"When the Assistant Secretary showed him the vault that held the gold reserve, I learned all I wanted to learn. His design and the crime he plotted were written on his face. Of course as soon as ever I realized that he meant to try his teeth on the Treasury, I had only to run my eye over the year's calendar to tell when. There was a Sunday followed by Decoration Day—two holidays, and no one on guard worth considering; it was sure that Storri would hit upon those days to make the play. When I saw how the Saturday before was set apart for a special holiday, the thing was surer than ever. It did not require any deep intelligence to determine when Storri would act. Next I followed him up the drain; and later to Steamboat Dan's. That visit to Dan's so reduced the business that nothing was left but the question of when to make the collar."

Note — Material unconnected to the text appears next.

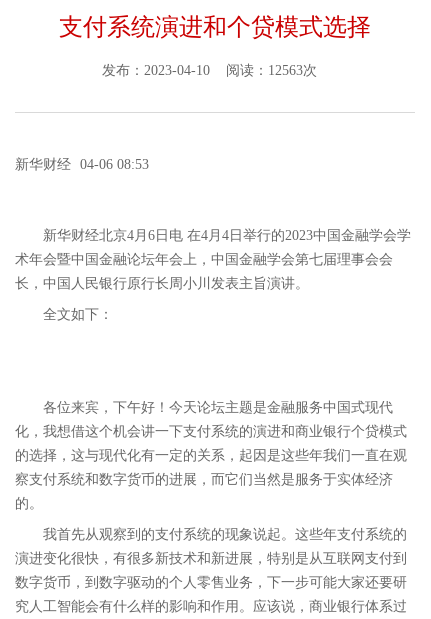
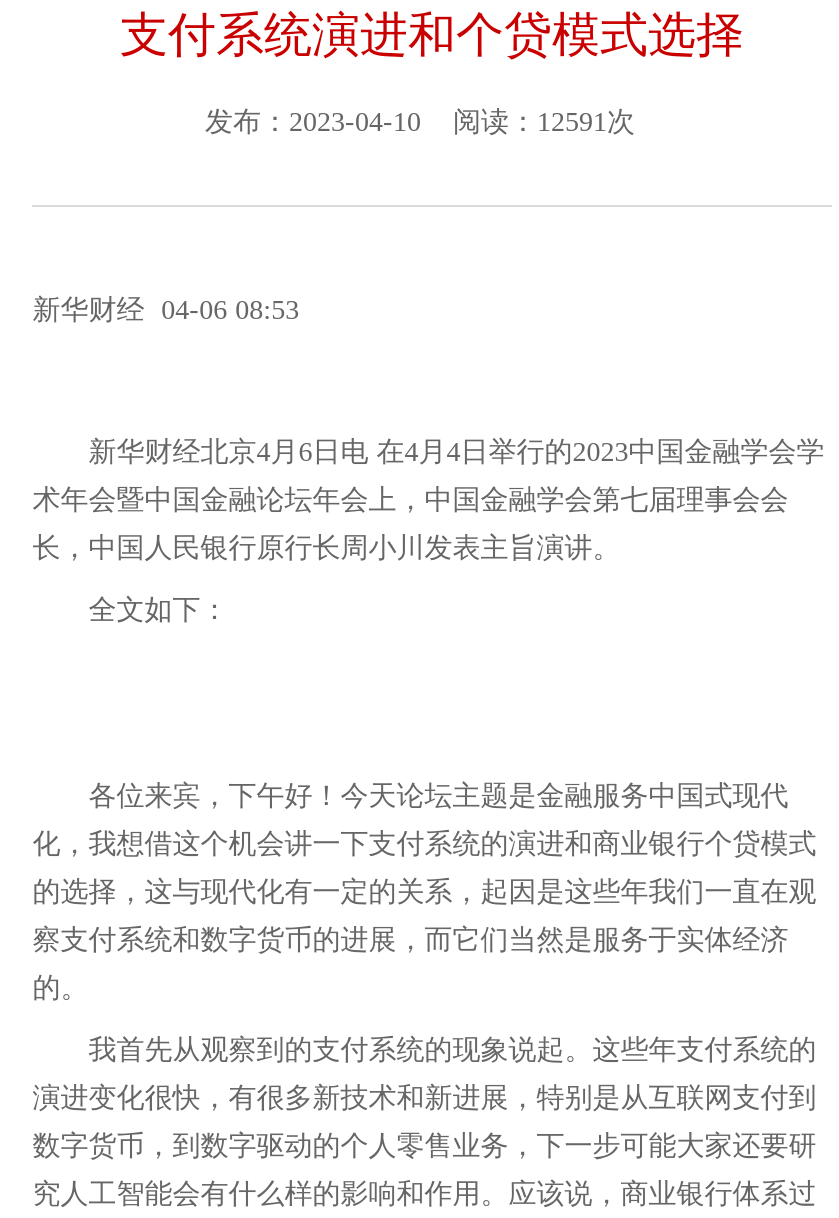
- 发布：2023-04-10 阅读：12563次
+ 发布：2023-04-10 阅读：12591次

"What yacht was that?" asked Richard.
"It belongs to a fat-witted rich young fellow from whom Storri borrowed it. Steamboat Dan is aboard; he went out in the skiff he spoke of. When he's tied her up and his gang's ashore, I'll wire the fat-witted one to come and claim his boat."
Inspector Val never breathed a hint concerning Storri's ebon purpose of abduction, and how he meant to fire the Harley house and then kidnap Dorothy in the confusion certain to be an incident of flames and smoke at four o'clock in the morning. This reticence arose from the delicacy of Inspector Val. The relation could not fail to leave a most unpleasant impression upon Richard, and Inspector Val decided to suppress it for the nonce.
"I'll keep it a year and a day," thought Inspector Val; "then I'll tell him."
Richard adopted the counsel of Inspector Val, and did not accompany that gentleman of secrets to Grant Place. It was the half hour after midnight when Inspector Val climbed the Warmdollar steps, and strenuously pulled the bell. The latter appurtenance was one of those old-fashioned knob-and-wire tocsins, and its clangorous voice was calculated to arouse, not only the house whereof it was a fixture, but the neighborhood round about. Inspector Val's second pull at this ancient engine brought Mr. Warmdollar, something bleary and stupid to be sure, but wide awake for Mr. Warmdollar. Once inside the hallway, Inspector Val told Mr. Warmdollar that he was a police agent, showed that ex-representative the gold badge glimmering beneath his coat, and concluded by informing him that all might not be well in the San Reve's room. Inspector Val did what he could to frighten Mr. Warmdollar. It was necessary to tame that householder to docility, and what should achieve this sooner than a great fright? At the fearful hints of Inspector Val—they were in his manner more than in his words—the purple nose of Mr. Warmdollar became a disastrous gray. Beholding this encouraging symptom, Inspector Val delayed no longer, but bid him beat upon the San Reve's door. This Mr. Warmdollar, nervous and shaken, did with earnestness, not once but twice. Nobody responded; after each visitation of the panel the silence that prevailed was sinister.
"There's no one in," faltered Mr. Warmdollar.
Inspector Val pointed ominously to the hall-rack on which were hanging Storri's hat and waterproof coat. Mr. Warmdollar wrung his hands; his imagination, fretted into fever by the remoteness of his latest whisky toddy,—whisky toddy being Mr. Warmdollar's favorite tipple,—began to give him pictures of what dread things lay hidden in the silence beyond that unresponsive door.
Inspector Val took from his pocket three pieces of steel, each about the size of a lead pencil, and began screwing them together, end for end. The instrument produced was a foot in length and looked like a screwdriver. As a matter of burglarious fact it was a jimmy of fineness and finish. It had been the property of a gentlemanly "flat-worker," who made rich hauls before he fell into the fingers of Inspector Val and went to Sing Sing. Inspector Val applied the absent gentleman's jimmy to the San Reve's door, squarely over the lock. He gave it a twitch and the door flew inward, the bolt tearing out a mouthful of the casing.
"Stand back!" said Inspector Val to Mr. Warmdollar, who having already retired to the lower step of the stair, where he sat with his face buried in his hands, hardly required the warning.